### Try it
Collect every line in the records below that contains the word "planet".

[Change detection outputs]
------------------------------------------------------------------------
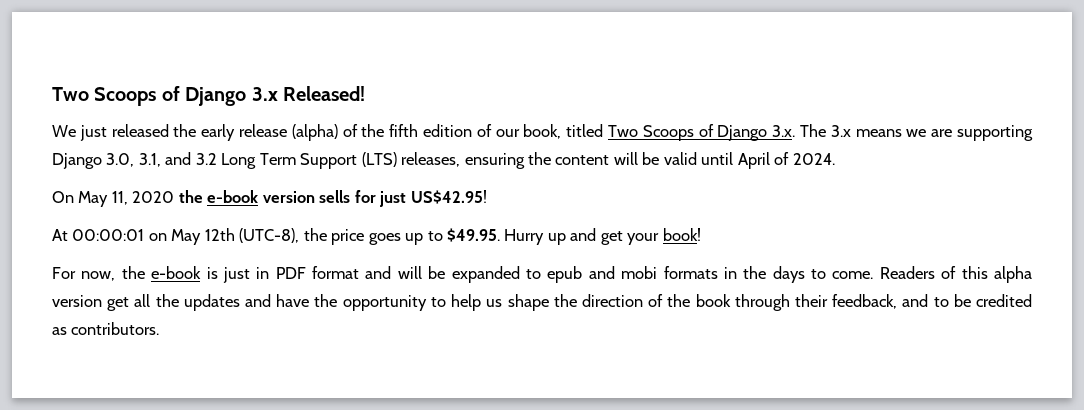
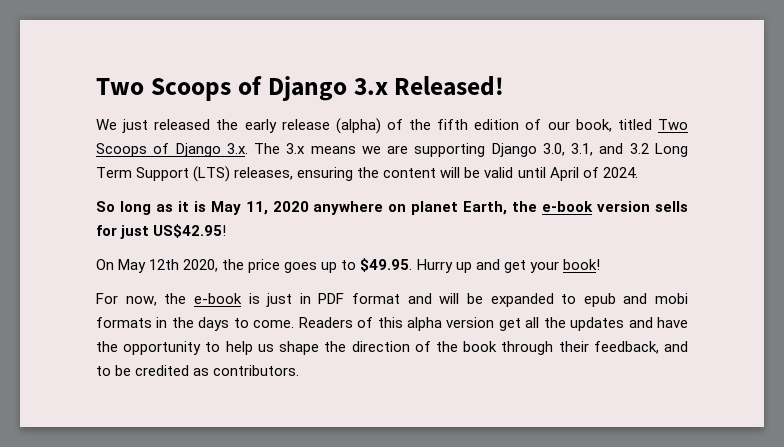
- On May 11, 2020 the e-book version sells for just US$42.95!
+ So long as it is May 11, 2020 anywhere on planet Earth, the e-book version sells for just US$42.95!
- At 00:00:01 on May 12th (UTC-8), the price goes up to $49.95. Hurry up and get your book!
+ On May 12th 2020, the price goes up to $49.95. Hurry up and get your book!

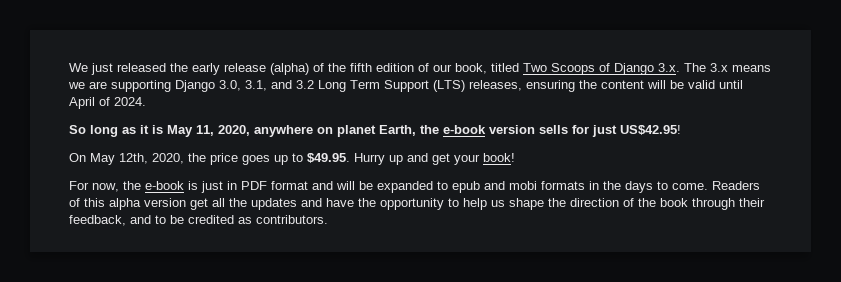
- Two Scoops of Django 3.x Released!
- So long as it is May 11, 2020 anywhere on planet Earth, the e-book version sells for just US$42.95!
+ So long as it is May 11, 2020, anywhere on planet Earth, the e-book version sells for just US$42.95!
- On May 12th 2020, the price goes up to $49.95. Hurry up and get your book!
+ On May 12th, 2020, the price goes up to $49.95. Hurry up and get your book!

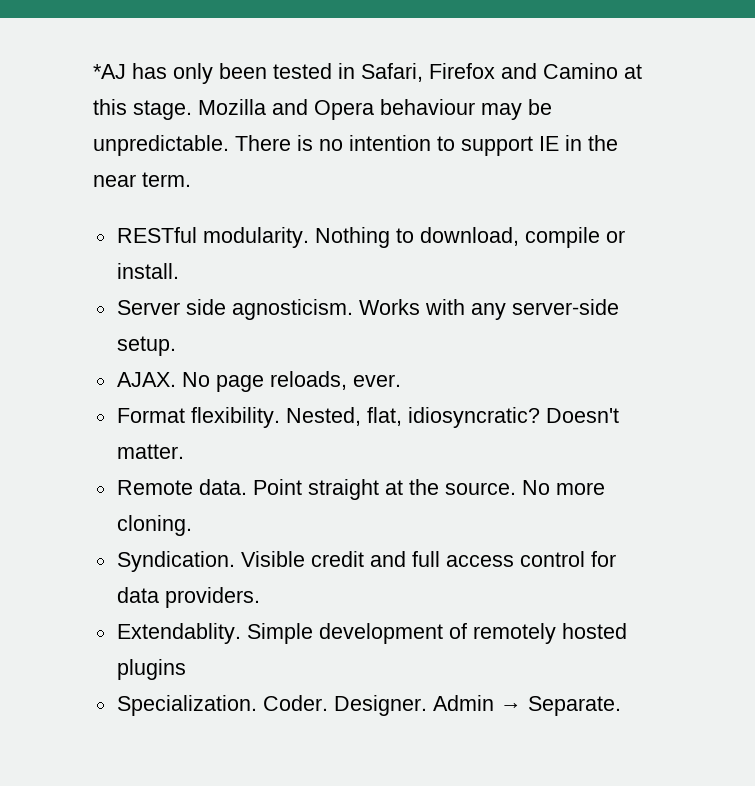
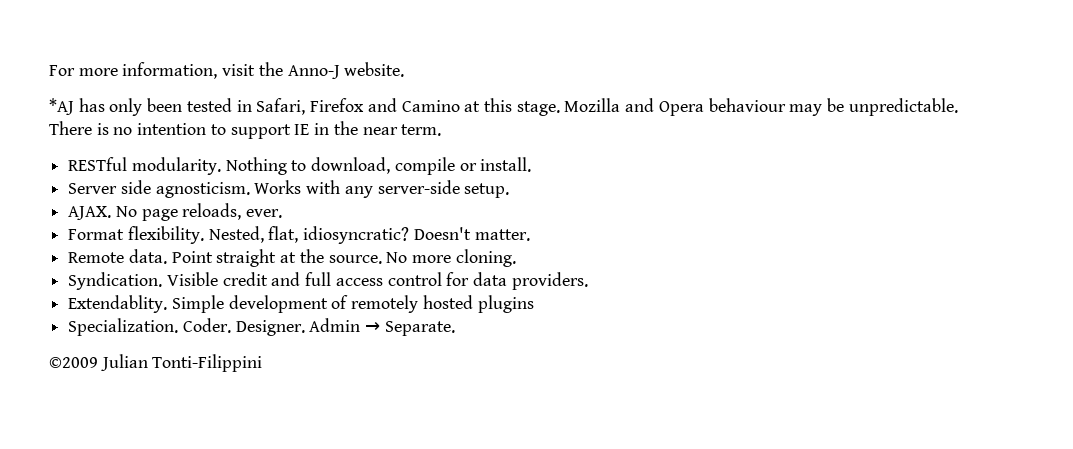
+ For more information, visit the Anno-J website.
+ ©2009 Julian Tonti-Filippini

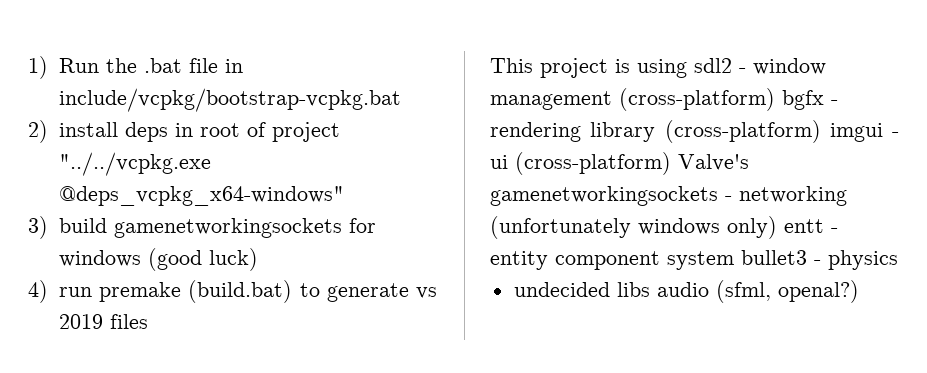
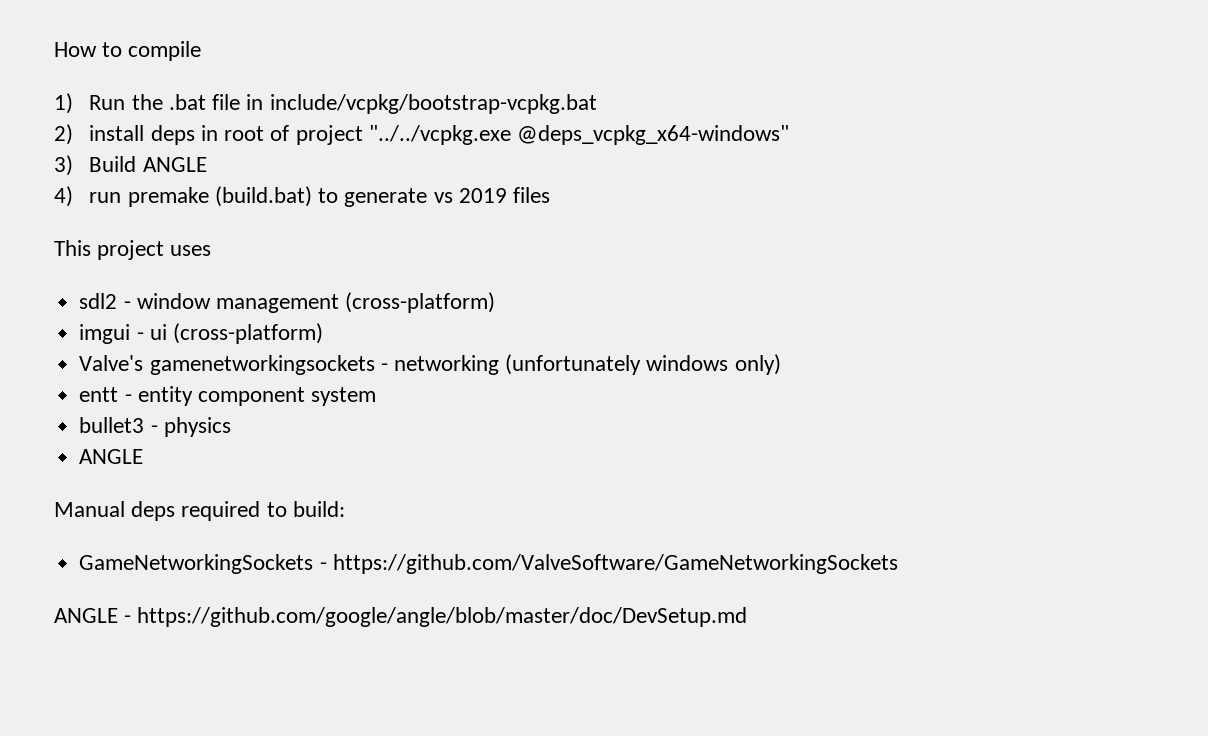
+ How to compile
- 3) build gamenetworkingsockets for windows (good luck)
+ 3) Build ANGLE
- This project is using sdl2 - window management (cross-platform) bgfx - rendering library (cross-platform) imgui - ui (cross-platform) Valve's gamenetworkingsockets - networking (unfortunately windows only) entt - entity component system bullet3 - physics
- undecided libs audio (sfml, openal?)
+ This project uses
+ sdl2 - window management (cross-platform)
+ imgui - ui (cross-platform)
+ Valve's gamenetworkingsockets - networking (unfortunately windows only)
+ entt - entity component system
+ bullet3 - physics
+ ANGLE
+ Manual deps required to build:
+ GameNetworkingSockets - https://github.com/ValveSoftware/GameNetworkingSockets
+ ANGLE - https://github.com/google/angle/blob/master/doc/DevSetup.md

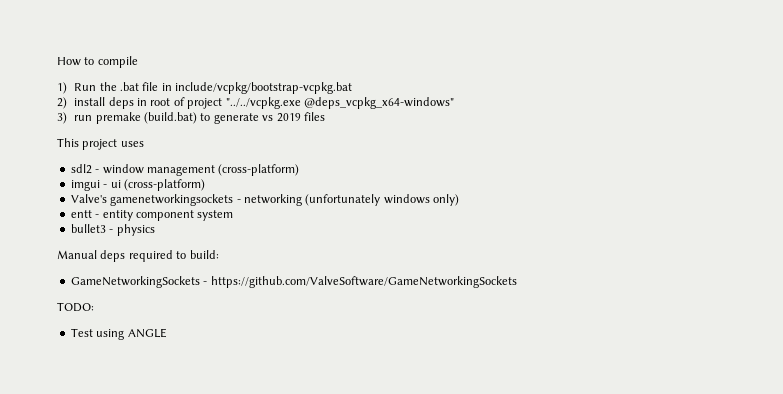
- 3) Build ANGLE
- 4) run premake (build.bat) to generate vs 2019 files
+ 3) run premake (build.bat) to generate vs 2019 files
  bullet3 - physics
- ANGLE
- ANGLE - https://github.com/google/angle/blob/master/doc/DevSetup.md
+ TODO:
+ Test using ANGLE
------------------------------------------------------------------------
### Result of this exercise
+ So long as it is May 11, 2020 anywhere on planet Earth, the e-book version sells for just US$42.95!
- So long as it is May 11, 2020 anywhere on planet Earth, the e-book version sells for just US$42.95!
+ So long as it is May 11, 2020, anywhere on planet Earth, the e-book version sells for just US$42.95!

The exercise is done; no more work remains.